Saturday, October 06, 2007

Adding certain numbers

While grading with Kene, I admitted that "adding 8 and 7 has always been really hard for me."

With a horrified look on his face, Kene proceeded to tutor me using sentences like "But 7 and 7 is 14, right??" and "So, what is 9 and 7 then?" and "I can't believe you." In the end, I was left with the impression that 8 and 7 is probably about 15.

The whole interaction ultimately made me want to die, but it also reminded me of how I've been unsure of numbers my entire life. As a child, I was constantly asking questions like "is 9 plus 8 seventeen?" and my mom would reply "every time." I hated that answer, and it never really assured me that the next time 9 and 8 were together, seventeen would be the result of their union.

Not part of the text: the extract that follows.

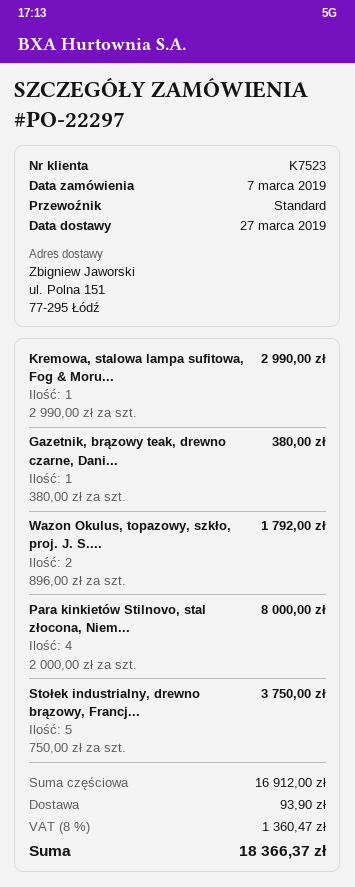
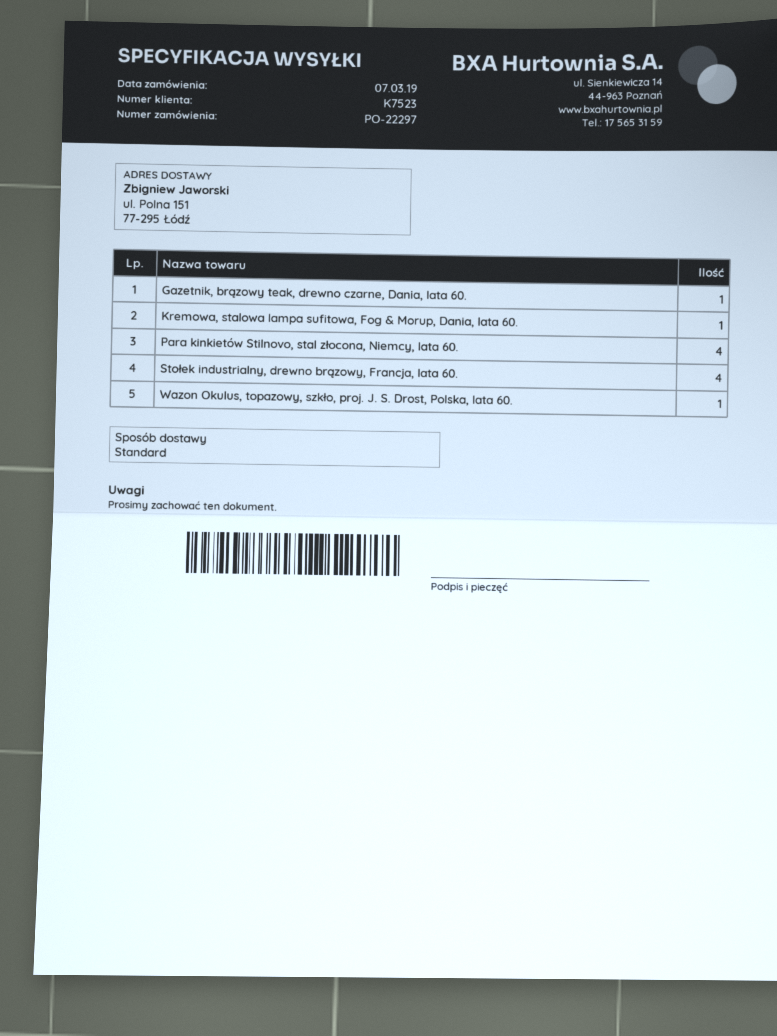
Wazon Okulus, topazowy, szkło, proj. J. S....: 2 -> 1
Stołek industrialny, drewno brązowy, Francj...: 5 -> 4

Now that I'm older and even less confident about life and the world in which we live, I did what every quailing individual with an embarrassing problem does: I Googled "adding 8 and 7 difficult."

As expected, I didn't get a lot of valuable information. However I did find an article in the American Psychology Association's Monitor, where the following paragraph was highlighted:

Children in the United States eventually learn that the number system is base 10 and that teens are tens plus ones, but only the most mathematically adept children ever learn to add by adding up to 10 and then adding the remaining ones (as with adding 7+8 by breaking 7 into 5 and 2, adding 2 to 8 to get 10 and then adding 5 for 15), says Fuson.

I took two things away from this. First, in the miasmal and amorphous realm of single-digit addition, 7 and 8 must be the most challenging pair to really wrap your mind around. Even mathematically adept children must deconstruct the numbers for it to make any sense at all.

Second, I'm an idiot.


Mackenzie said...

lean, I have trouble with that one too but really subtraction has always been my achilles heel.

remember when you had to do dilutions at the CDC? that was rough.

jenovus said...

You are the opposite of a synaesthete—these numbers do not register to any of your senses. Also supporting my hypothesis: your clumsy use of "miasmal" and "amorphous," both adjectives of sensation.

I am antagonistic because I have to create a presentation, that I may deliver it tomorrow afternoon. Please do not think ill of me. Deliver us from evil; amen.

Lena Webb said...

I hope your slide transitions are clumsy. And accidentally peppered with entirely inappropriate sound effects.

jenovus said...

I used overhead transparencies. Every transition was clumsy, and accompanied by self-effacing mumbling.

You have a strange and terrible power, Lena Webb.

Lena Webb said...

Overhead transparencies?! Are you being educated in a barn? Is UW Madison just a big barn?

Dharia said...

it probably doesn't help, but i have always had problems with 7 and 8, particularly in multiplying.

perhaps this is why we work with CELLS and not equations like our colleagues?